--- START ---

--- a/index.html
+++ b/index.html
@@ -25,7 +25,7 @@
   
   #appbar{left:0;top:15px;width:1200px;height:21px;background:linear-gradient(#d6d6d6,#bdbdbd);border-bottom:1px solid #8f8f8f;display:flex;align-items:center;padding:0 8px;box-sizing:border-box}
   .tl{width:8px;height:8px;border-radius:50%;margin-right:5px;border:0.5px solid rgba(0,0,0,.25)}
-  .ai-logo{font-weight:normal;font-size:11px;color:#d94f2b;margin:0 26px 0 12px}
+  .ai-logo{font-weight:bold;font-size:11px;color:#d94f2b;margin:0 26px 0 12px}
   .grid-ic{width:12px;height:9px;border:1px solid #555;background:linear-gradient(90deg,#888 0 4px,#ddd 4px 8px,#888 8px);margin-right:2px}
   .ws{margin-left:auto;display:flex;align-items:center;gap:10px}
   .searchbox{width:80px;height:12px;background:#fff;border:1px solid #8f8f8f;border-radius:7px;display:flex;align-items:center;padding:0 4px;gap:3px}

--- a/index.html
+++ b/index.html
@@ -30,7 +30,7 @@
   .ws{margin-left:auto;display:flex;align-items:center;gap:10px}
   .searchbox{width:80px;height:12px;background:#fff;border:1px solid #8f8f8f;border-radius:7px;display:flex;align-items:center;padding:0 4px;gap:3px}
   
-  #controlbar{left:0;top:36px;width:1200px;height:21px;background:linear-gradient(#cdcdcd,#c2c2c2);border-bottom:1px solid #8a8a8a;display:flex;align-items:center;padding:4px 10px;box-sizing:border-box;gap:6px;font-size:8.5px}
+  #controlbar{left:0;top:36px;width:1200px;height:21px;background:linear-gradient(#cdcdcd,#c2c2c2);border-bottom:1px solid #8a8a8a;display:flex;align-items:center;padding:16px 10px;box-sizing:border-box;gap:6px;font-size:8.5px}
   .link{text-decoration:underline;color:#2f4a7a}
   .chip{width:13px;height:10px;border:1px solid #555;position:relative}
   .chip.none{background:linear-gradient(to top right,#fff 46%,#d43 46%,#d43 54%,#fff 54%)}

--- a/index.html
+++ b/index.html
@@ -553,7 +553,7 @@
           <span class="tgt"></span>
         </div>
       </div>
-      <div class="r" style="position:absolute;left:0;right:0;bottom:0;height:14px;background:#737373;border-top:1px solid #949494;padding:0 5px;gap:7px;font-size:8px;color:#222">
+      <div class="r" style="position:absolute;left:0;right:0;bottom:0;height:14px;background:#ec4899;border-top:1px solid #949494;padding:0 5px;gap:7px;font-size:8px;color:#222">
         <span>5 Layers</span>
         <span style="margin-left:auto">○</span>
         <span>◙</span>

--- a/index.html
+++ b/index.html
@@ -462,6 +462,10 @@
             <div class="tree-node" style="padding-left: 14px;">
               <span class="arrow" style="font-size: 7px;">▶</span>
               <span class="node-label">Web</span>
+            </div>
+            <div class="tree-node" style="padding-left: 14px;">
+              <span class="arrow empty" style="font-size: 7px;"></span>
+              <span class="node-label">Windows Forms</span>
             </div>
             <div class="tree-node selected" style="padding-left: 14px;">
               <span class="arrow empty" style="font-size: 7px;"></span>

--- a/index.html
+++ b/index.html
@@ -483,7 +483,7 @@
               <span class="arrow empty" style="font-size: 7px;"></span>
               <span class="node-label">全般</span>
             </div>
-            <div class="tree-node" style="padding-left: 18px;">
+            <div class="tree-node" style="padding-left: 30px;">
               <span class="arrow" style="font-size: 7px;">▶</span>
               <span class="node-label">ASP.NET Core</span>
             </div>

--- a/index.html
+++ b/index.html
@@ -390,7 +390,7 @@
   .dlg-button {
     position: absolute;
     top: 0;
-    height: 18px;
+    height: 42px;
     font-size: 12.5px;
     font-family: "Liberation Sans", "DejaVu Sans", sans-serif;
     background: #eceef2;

--- END ---

> What the task requires
Restate each line of the records above without any deviation.

> Exercise output
--- a/index.html
+++ b/index.html
@@ -25,7 +25,7 @@
   
   #appbar{left:0;top:15px;width:1200px;height:21px;background:linear-gradient(#d6d6d6,#bdbdbd);border-bottom:1px solid #8f8f8f;display:flex;align-items:center;padding:0 8px;box-sizing:border-box}
   .tl{width:8px;height:8px;border-radius:50%;margin-right:5px;border:0.5px solid rgba(0,0,0,.25)}
-  .ai-logo{font-weight:normal;font-size:11px;color:#d94f2b;margin:0 26px 0 12px}
+  .ai-logo{font-weight:bold;font-size:11px;color:#d94f2b;margin:0 26px 0 12px}
   .grid-ic{width:12px;height:9px;border:1px solid #555;background:linear-gradient(90deg,#888 0 4px,#ddd 4px 8px,#888 8px);margin-right:2px}
   .ws{margin-left:auto;display:flex;align-items:center;gap:10px}
   .searchbox{width:80px;height:12px;background:#fff;border:1px solid #8f8f8f;border-radius:7px;display:flex;align-items:center;padding:0 4px;gap:3px}

--- a/index.html
+++ b/index.html
@@ -30,7 +30,7 @@
   .ws{margin-left:auto;display:flex;align-items:center;gap:10px}
   .searchbox{width:80px;height:12px;background:#fff;border:1px solid #8f8f8f;border-radius:7px;display:flex;align-items:center;padding:0 4px;gap:3px}
   
-  #controlbar{left:0;top:36px;width:1200px;height:21px;background:linear-gradient(#cdcdcd,#c2c2c2);border-bottom:1px solid #8a8a8a;display:flex;align-items:center;padding:4px 10px;box-sizing:border-box;gap:6px;font-size:8.5px}
+  #controlbar{left:0;top:36px;width:1200px;height:21px;background:linear-gradient(#cdcdcd,#c2c2c2);border-bottom:1px solid #8a8a8a;display:flex;align-items:center;padding:16px 10px;box-sizing:border-box;gap:6px;font-size:8.5px}
   .link{text-decoration:underline;color:#2f4a7a}
   .chip{width:13px;height:10px;border:1px solid #555;position:relative}
   .chip.none{background:linear-gradient(to top right,#fff 46%,#d43 46%,#d43 54%,#fff 54%)}

--- a/index.html
+++ b/index.html
@@ -553,7 +553,7 @@
           <span class="tgt"></span>
         </div>
       </div>
-      <div class="r" style="position:absolute;left:0;right:0;bottom:0;height:14px;background:#737373;border-top:1px solid #949494;padding:0 5px;gap:7px;font-size:8px;color:#222">
+      <div class="r" style="position:absolute;left:0;right:0;bottom:0;height:14px;background:#ec4899;border-top:1px solid #949494;padding:0 5px;gap:7px;font-size:8px;color:#222">
         <span>5 Layers</span>
         <span style="margin-left:auto">○</span>
         <span>◙</span>

--- a/index.html
+++ b/index.html
@@ -462,6 +462,10 @@
             <div class="tree-node" style="padding-left: 14px;">
               <span class="arrow" style="font-size: 7px;">▶</span>
               <span class="node-label">Web</span>
+            </div>
+            <div class="tree-node" style="padding-left: 14px;">
+              <span class="arrow empty" style="font-size: 7px;"></span>
+              <span class="node-label">Windows Forms</span>
             </div>
             <div class="tree-node selected" style="padding-left: 14px;">
               <span class="arrow empty" style="font-size: 7px;"></span>

--- a/index.html
+++ b/index.html
@@ -483,7 +483,7 @@
               <span class="arrow empty" style="font-size: 7px;"></span>
               <span class="node-label">全般</span>
             </div>
-            <div class="tree-node" style="padding-left: 18px;">
+            <div class="tree-node" style="padding-left: 30px;">
               <span class="arrow" style="font-size: 7px;">▶</span>
               <span class="node-label">ASP.NET Core</span>
             </div>

--- a/index.html
+++ b/index.html
@@ -390,7 +390,7 @@
   .dlg-button {
     position: absolute;
     top: 0;
-    height: 18px;
+    height: 42px;
     font-size: 12.5px;
     font-family: "Liberation Sans", "DejaVu Sans", sans-serif;
     background: #eceef2;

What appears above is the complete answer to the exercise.